Tjahjo juga menjelaskan, semua daerah punya hak yang sama. Sekarang saja dengan 514 kabupaten/kota, hampir 80 persen anggarannya dibiayai Pemerintah Pusat. Apalagi ditambah 314 daerah baru.
“Perlu memperhatikan persiapan SDM-nya, belum membangun Polda sampai kapolseknya, Kodam atau Kodim sampai bawahnya, pangkalan angkatan dan sebagainya, ini harus dicermati dengan baik,” terangnya.

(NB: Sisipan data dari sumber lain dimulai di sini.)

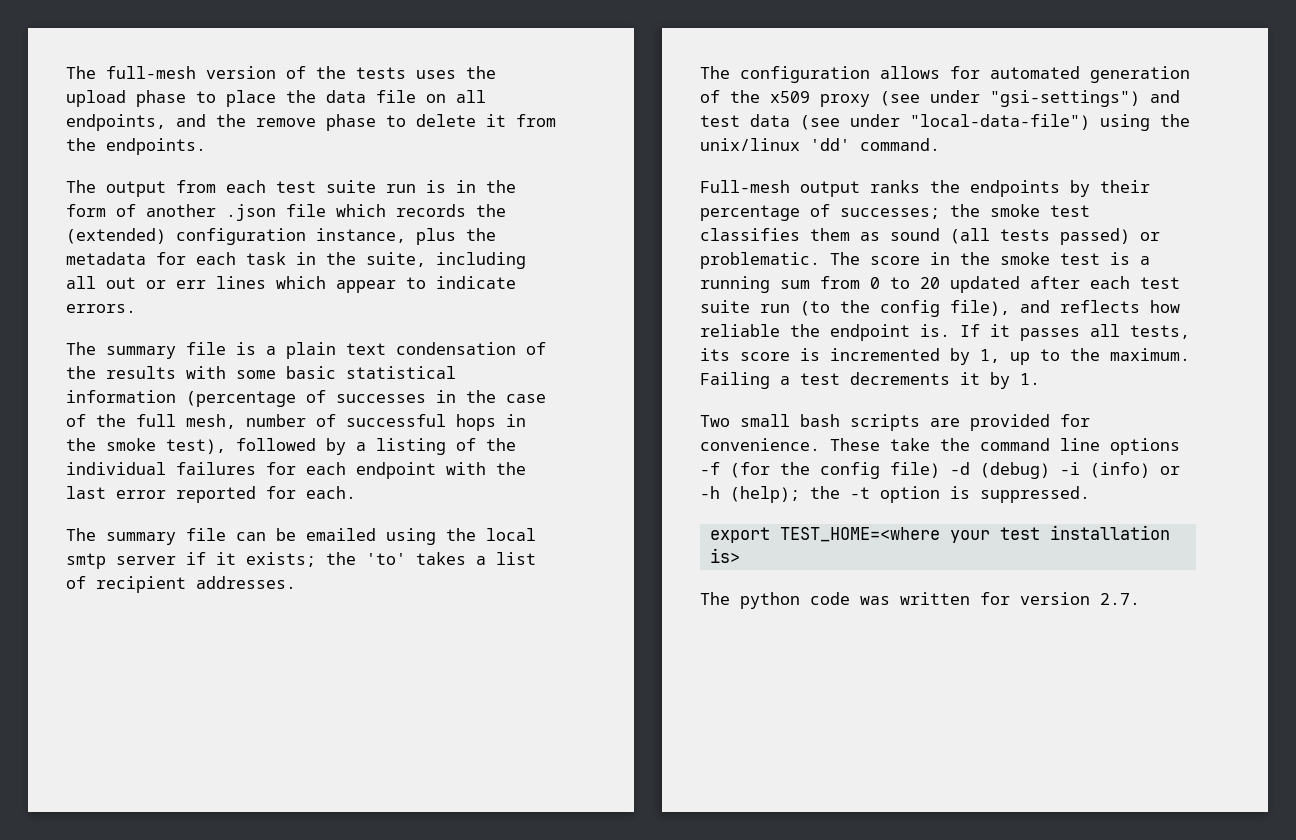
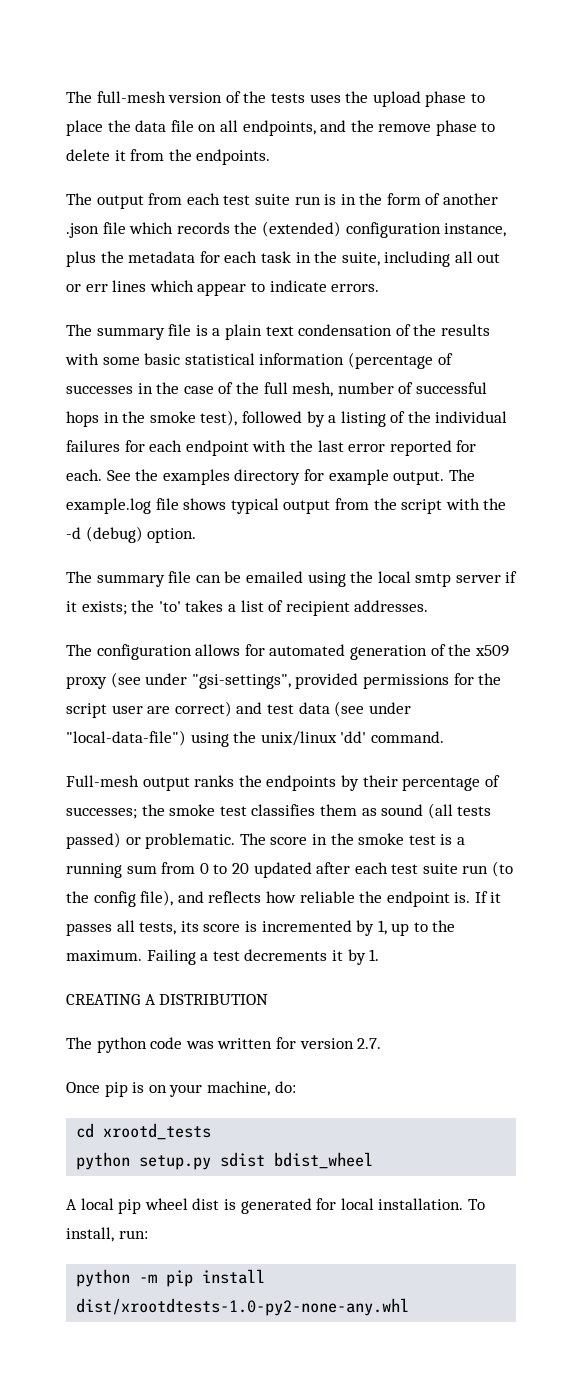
(356, 492) none -> [106,469,475,485] [66,498,507,514] [66,526,197,543] See the examples directory for example output. The example.log file shows typical output from the script with the -d (debug) option.
[990,90,1140,107] "gsi-settings") -> [191,673,502,689] [66,701,232,718] "gsi-settings", provided permissions for the script user are correct)
[700,414,1090,431] [700,438,1180,455] [700,462,1180,479] [700,486,1090,503] [709,525,1170,543] [709,548,740,563] Two small bash scripts are provided for convenience. These take the command line options -f (for the config file) -d (debug) -i (info) or -h (help); the -t option is suppressed. // export TEST_HOME=<where your test installation is> -> [66,994,269,1005] CREATING A DISTRIBUTION
(1140, 599) none -> [66,1081,296,1097] [76,1123,212,1140] [76,1152,374,1170] [66,1198,485,1214] [66,1227,148,1242] [76,1269,266,1287] [76,1298,410,1316] // Once pip is on your machine, do: // cd xrootd_tests // python setup.py sdist bdist_wheel // A local pip wheel dist is generated for local installation. To install, run: // python -m pip install dist/xrootdtests-1.0-py2-none-any.whl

Kemendagri, lanjut dia, memahami argumen perjuangan pemekaran untuk percepatan pembangunan dan layanan publik. Namun harus dirasionalisasi dengan kemampuan pembiayaan dan sumber daya manusia yang ada.

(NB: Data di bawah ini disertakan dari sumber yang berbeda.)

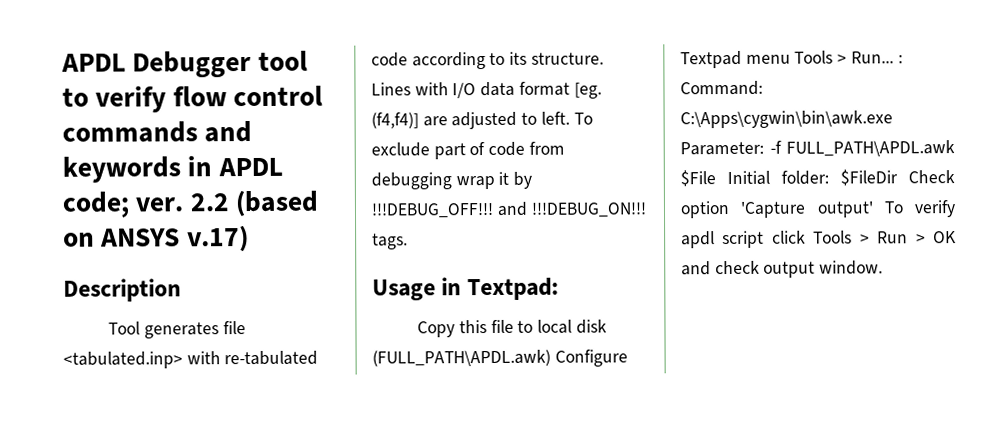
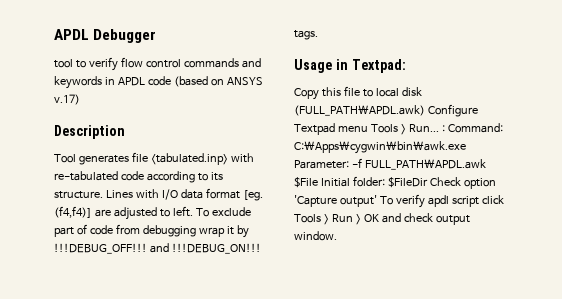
(252, 64) none -> (157, 36) //
[62,191,229,218] code; ver. 2.2 -> [147,76,171,86] code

“Dengan usulan pemekaran yang begitu banyak, pemerintah dalam hal ini Kemendagri terus mengkaji dan mendengar aspirasi daerah, baik dari DPD dan DPR serta aspek-aspek lainnya, seperti anggaran Daerah Otonomi Baru,” ujar Tjahjo. Lebih lanjut, Tjahjo juga menegaskan, tidak bisa memastikan kapan waktu yang tepat untuk mencabut kebijakan moratorium pemekaran daerah.